ABOUT THIS EXERCISE:
Your answer should consist of each line below that includes the word "Weather".

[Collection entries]
____________
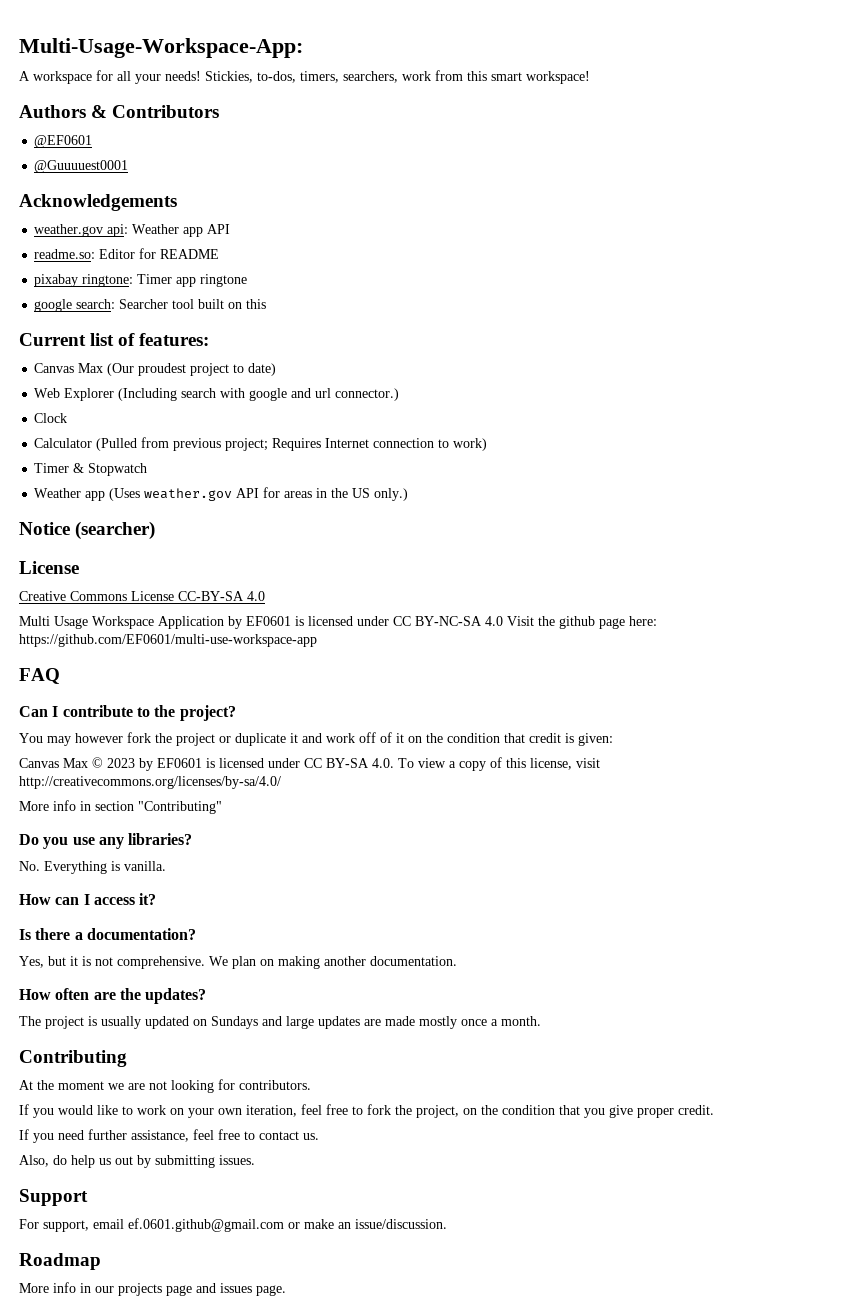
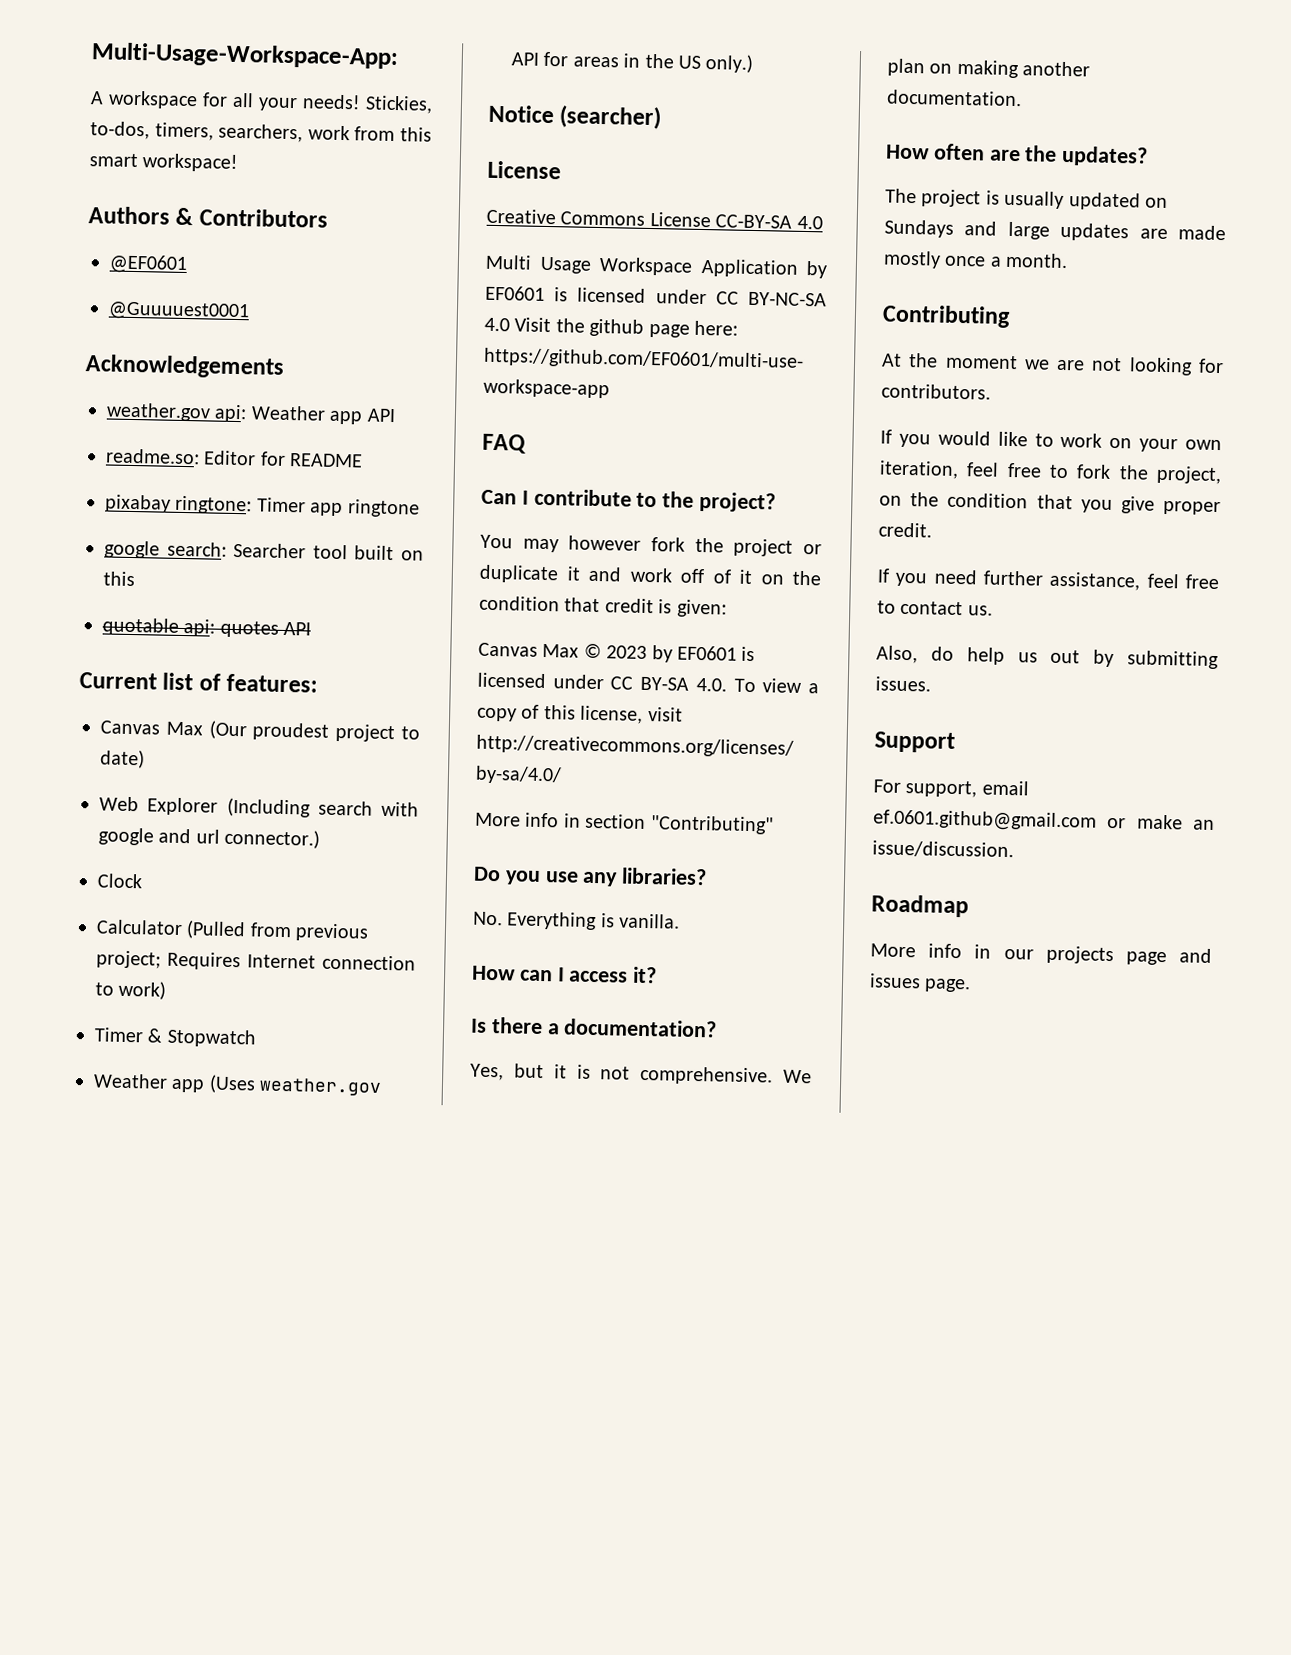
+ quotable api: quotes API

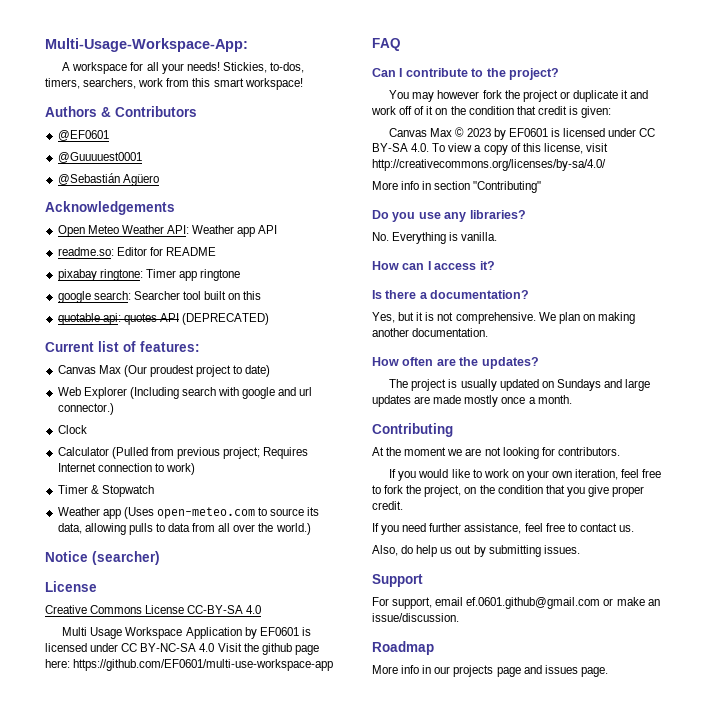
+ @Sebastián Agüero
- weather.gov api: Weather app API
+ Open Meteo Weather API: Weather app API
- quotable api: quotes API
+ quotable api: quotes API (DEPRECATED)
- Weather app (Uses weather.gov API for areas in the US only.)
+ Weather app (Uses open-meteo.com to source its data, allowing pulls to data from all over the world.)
____________
ANSWER SPACE:
- weather.gov api: Weather app API
+ Open Meteo Weather API: Weather app API
- Weather app (Uses weather.gov API for areas in the US only.)
+ Weather app (Uses open-meteo.com to source its data, allowing pulls to data from all over the world.)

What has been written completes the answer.